Records supplied START
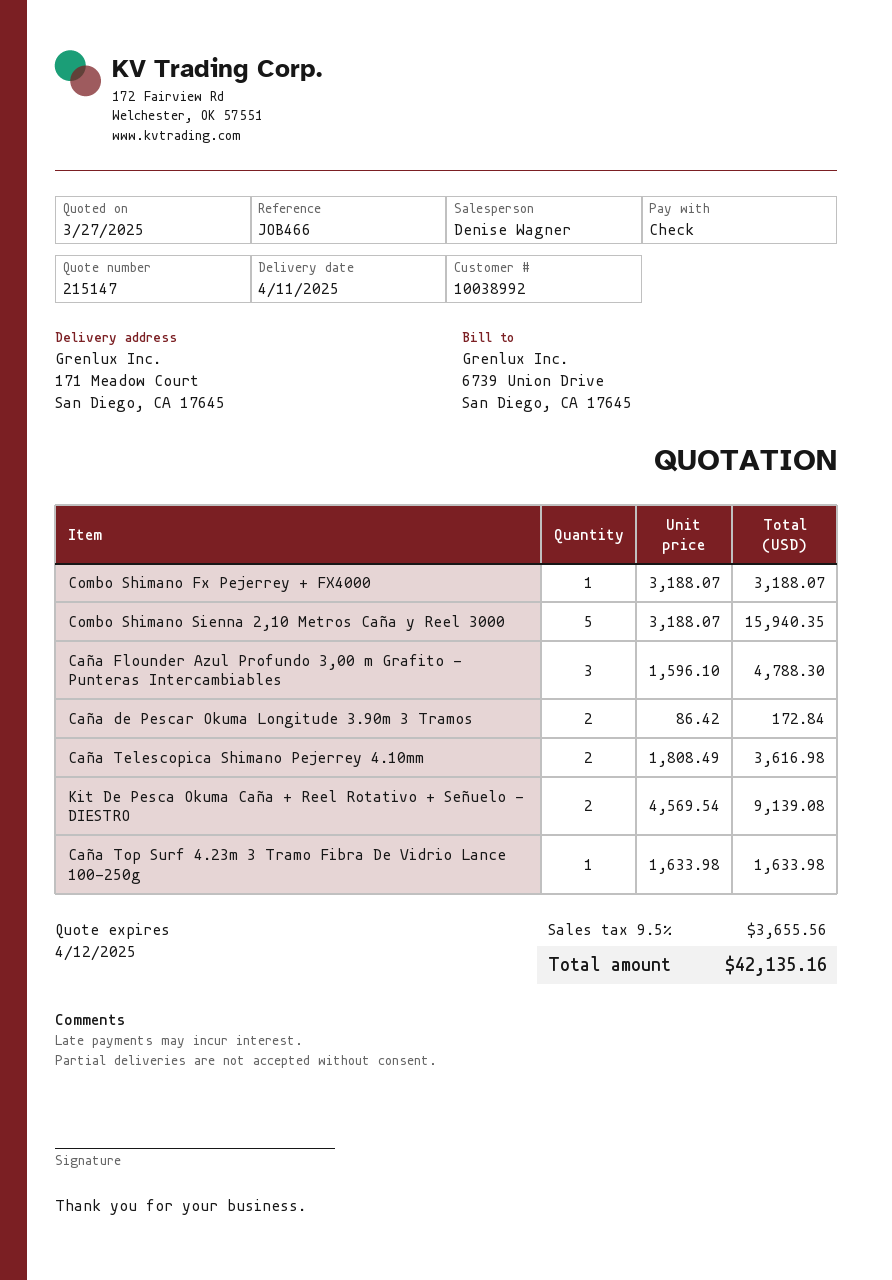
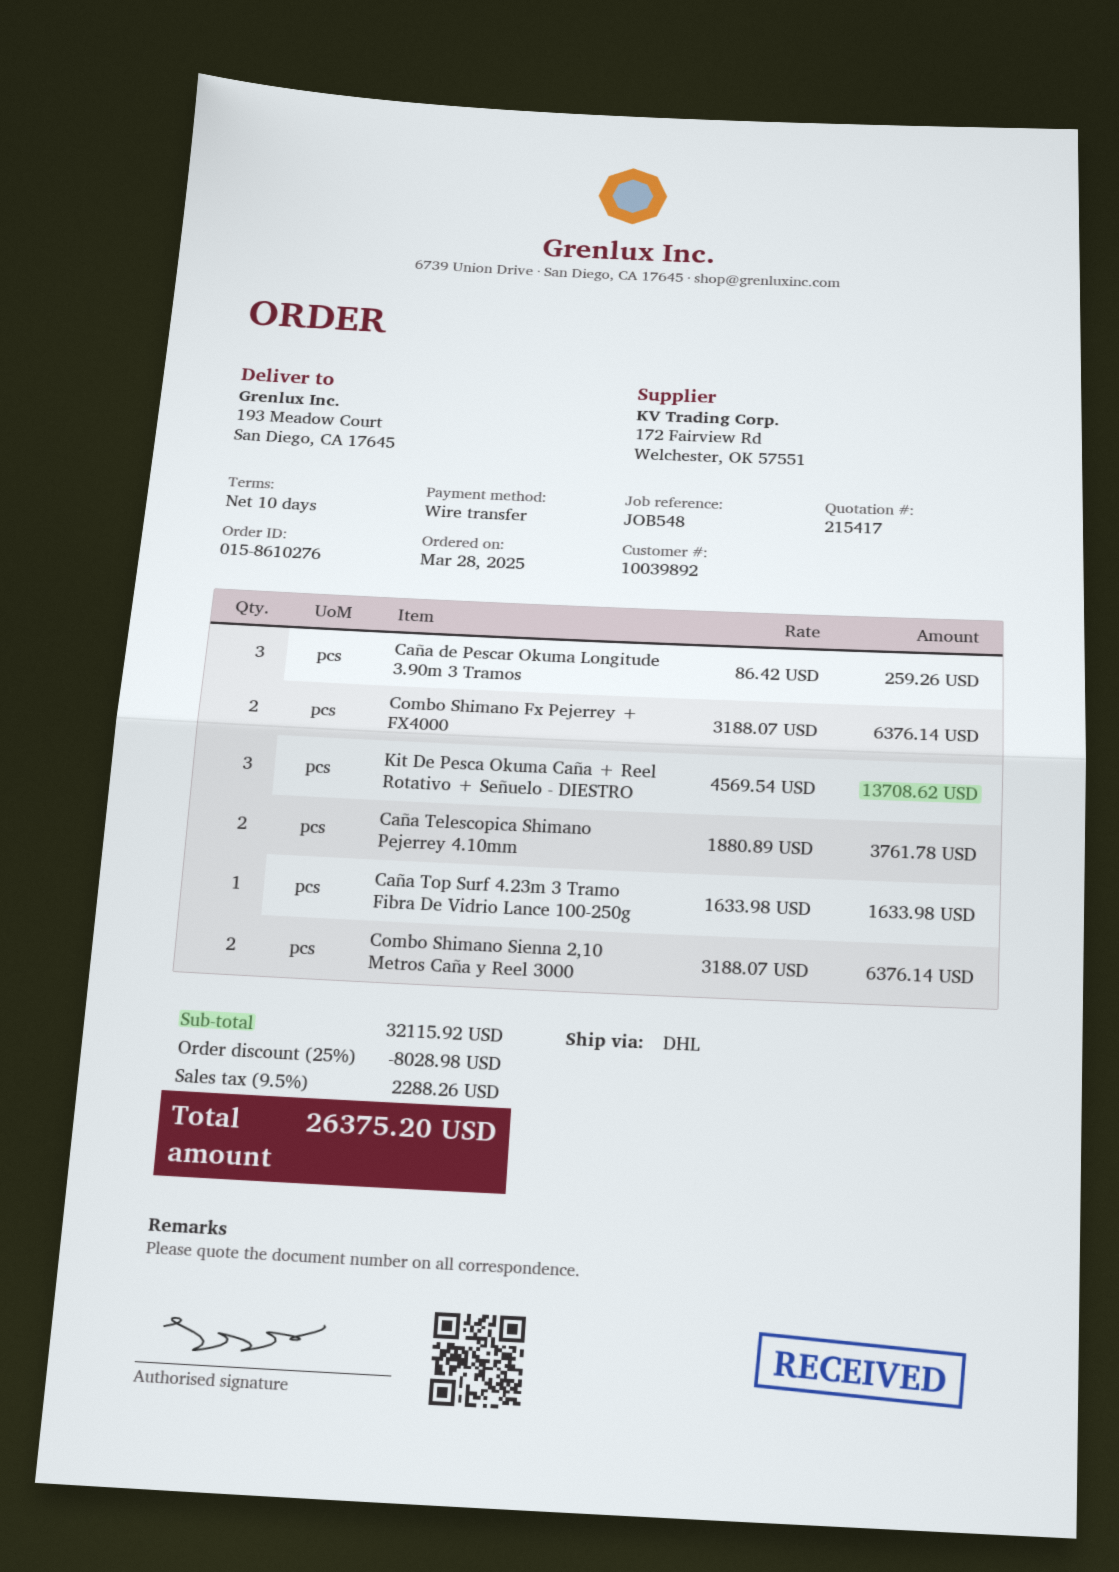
quote number: 215147 -> 215417
customer number: 10038992 -> 10039892
reference: JOB466 -> JOB548
payment method: cheque -> bank transfer
ship to: 171 Meadow Court, San Diego, CA 17645 -> 193 Meadow Court, San Diego, CA 17645
Combo Shimano Fx Pejerrey + FX4000: 1 x 3188.07 = 3188.07 -> 2 x 3188.07 = 6376.14
Combo Shimano Sienna 2,10 Metros Caña y Reel 3000: 5 x 3188.07 = 15940.35 -> 2 x 3188.07 = 6376.14
Caña Flounder Azul Profundo 3,00 m Grafito - Punteras Intercambiables: 3 x 1596.10 = 4788.30 -> none
Caña de Pescar Okuma Longitude 3.90m 3 Tramos: 2 x 86.42 = 172.84 -> 3 x 86.42 = 259.26
Caña Telescopica Shimano Pejerrey 4.10mm: 2 x 1808.49 = 3616.98 -> 2 x 1880.89 = 3761.78
Kit De Pesca Okuma Caña + Reel Rotativo + Señuelo - DIESTRO: 2 x 4569.54 = 9139.08 -> 3 x 4569.54 = 13708.62
discount: none -> 25% = 8028.98
tax: 9.5% = 3655.56 -> 9.5% = 2288.26
total: 42135.16 -> 26375.20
Records supplied END
Problem description:
Only lines that include "Okuma" belong in the answer; copy all of them from the listing.

Result of this exercise:
Caña de Pescar Okuma Longitude 3.90m 3 Tramos: 2 x 86.42 = 172.84 -> 3 x 86.42 = 259.26
Kit De Pesca Okuma Caña + Reel Rotativo + Señuelo - DIESTRO: 2 x 4569.54 = 9139.08 -> 3 x 4569.54 = 13708.62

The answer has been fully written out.